**Directions for this task:** Each line with the word "Standorten" must appear in the answer, copied from the records.

╭─ Extracted entries

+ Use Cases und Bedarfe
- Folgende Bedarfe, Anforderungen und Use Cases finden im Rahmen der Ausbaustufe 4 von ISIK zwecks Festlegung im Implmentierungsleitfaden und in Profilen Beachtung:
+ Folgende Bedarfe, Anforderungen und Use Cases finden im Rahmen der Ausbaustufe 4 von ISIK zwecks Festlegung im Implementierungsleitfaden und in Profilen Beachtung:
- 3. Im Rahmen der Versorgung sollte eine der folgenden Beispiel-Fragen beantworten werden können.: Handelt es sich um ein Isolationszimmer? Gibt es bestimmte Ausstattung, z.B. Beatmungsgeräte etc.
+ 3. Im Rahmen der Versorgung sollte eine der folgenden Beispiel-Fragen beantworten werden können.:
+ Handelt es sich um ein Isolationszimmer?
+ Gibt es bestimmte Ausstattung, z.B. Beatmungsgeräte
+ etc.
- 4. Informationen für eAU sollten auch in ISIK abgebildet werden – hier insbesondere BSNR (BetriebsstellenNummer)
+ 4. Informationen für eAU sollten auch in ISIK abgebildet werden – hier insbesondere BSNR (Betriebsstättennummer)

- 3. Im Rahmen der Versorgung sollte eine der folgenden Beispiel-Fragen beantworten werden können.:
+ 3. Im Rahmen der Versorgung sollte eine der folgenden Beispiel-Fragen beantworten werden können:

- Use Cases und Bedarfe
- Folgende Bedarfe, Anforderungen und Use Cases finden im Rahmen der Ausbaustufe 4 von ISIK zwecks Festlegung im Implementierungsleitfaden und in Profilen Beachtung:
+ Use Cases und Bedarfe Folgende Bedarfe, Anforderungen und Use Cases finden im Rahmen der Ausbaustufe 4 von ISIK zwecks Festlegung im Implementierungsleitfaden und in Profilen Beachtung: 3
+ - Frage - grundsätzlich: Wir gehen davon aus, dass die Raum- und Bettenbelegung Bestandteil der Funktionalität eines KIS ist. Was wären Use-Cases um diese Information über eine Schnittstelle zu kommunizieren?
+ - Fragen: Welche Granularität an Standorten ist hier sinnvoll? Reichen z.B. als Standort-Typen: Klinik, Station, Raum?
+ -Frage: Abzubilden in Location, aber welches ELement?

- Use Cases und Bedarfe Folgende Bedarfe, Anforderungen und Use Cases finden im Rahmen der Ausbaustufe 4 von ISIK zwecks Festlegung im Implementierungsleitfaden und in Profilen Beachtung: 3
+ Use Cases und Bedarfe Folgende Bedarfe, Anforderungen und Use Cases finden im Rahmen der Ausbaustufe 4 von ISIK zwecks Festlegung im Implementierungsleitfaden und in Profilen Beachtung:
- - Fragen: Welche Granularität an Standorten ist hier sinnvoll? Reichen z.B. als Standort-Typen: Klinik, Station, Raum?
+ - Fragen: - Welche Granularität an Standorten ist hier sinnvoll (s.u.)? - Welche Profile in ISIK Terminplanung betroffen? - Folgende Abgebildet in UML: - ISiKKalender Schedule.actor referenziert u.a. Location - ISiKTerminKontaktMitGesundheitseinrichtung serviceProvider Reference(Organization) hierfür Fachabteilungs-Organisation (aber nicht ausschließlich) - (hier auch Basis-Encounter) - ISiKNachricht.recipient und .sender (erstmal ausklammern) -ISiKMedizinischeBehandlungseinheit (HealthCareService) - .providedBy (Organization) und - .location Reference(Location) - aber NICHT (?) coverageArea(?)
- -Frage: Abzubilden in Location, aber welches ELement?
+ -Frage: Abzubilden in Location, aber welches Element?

╰─

**Solution to the exercise:**
+ - Fragen: Welche Granularität an Standorten ist hier sinnvoll? Reichen z.B. als Standort-Typen: Klinik, Station, Raum?
- - Fragen: Welche Granularität an Standorten ist hier sinnvoll? Reichen z.B. als Standort-Typen: Klinik, Station, Raum?
+ - Fragen: - Welche Granularität an Standorten ist hier sinnvoll (s.u.)? - Welche Profile in ISIK Terminplanung betroffen? - Folgende Abgebildet in UML: - ISiKKalender Schedule.actor referenziert u.a. Location - ISiKTerminKontaktMitGesundheitseinrichtung serviceProvider Reference(Organization) hierfür Fachabteilungs-Organisation (aber nicht ausschließlich) - (hier auch Basis-Encounter) - ISiKNachricht.recipient und .sender (erstmal ausklammern) -ISiKMedizinischeBehandlungseinheit (HealthCareService) - .providedBy (Organization) und - .location Reference(Location) - aber NICHT (?) coverageArea(?)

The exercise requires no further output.